Change detection outputs:
────────────────────

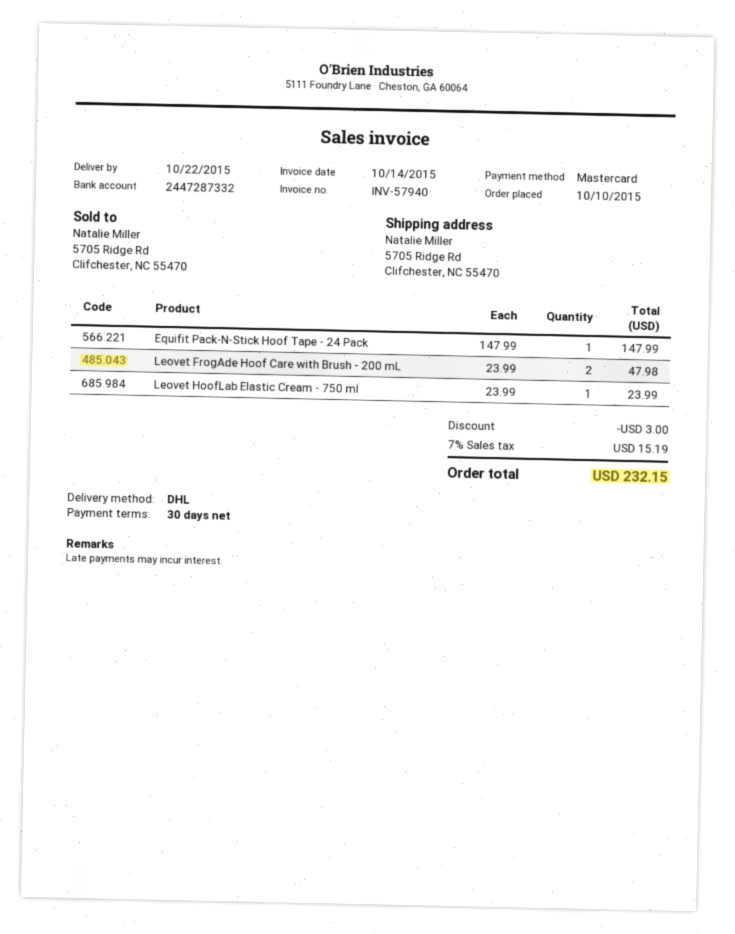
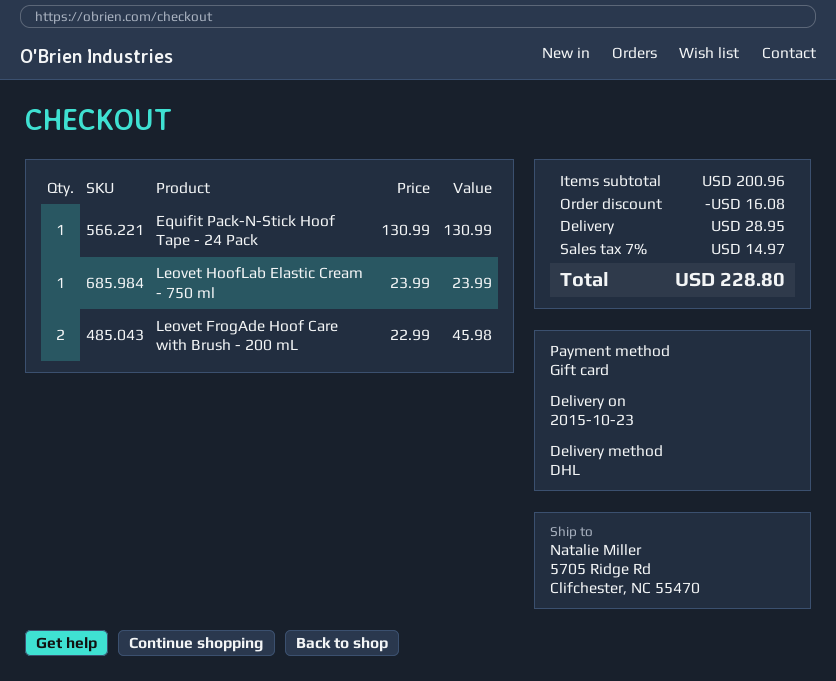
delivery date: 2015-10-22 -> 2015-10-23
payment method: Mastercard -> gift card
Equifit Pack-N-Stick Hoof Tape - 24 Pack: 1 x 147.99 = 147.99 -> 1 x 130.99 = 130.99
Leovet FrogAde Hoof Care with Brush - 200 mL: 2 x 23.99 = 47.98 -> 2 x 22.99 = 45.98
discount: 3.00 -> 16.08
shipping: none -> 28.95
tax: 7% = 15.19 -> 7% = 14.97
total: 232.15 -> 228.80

────────────────────

- _ACTION ITEM_: Your task is to reproduce exactly the lines that begin at the line containing "payment method: Mastercard -> gift card" and end at the final line of the data above.

- _ANSWER FOR THE TASK_:
payment method: Mastercard -> gift card
Equifit Pack-N-Stick Hoof Tape - 24 Pack: 1 x 147.99 = 147.99 -> 1 x 130.99 = 130.99
Leovet FrogAde Hoof Care with Brush - 200 mL: 2 x 23.99 = 47.98 -> 2 x 22.99 = 45.98
discount: 3.00 -> 16.08
shipping: none -> 28.95
tax: 7% = 15.19 -> 7% = 14.97
total: 232.15 -> 228.80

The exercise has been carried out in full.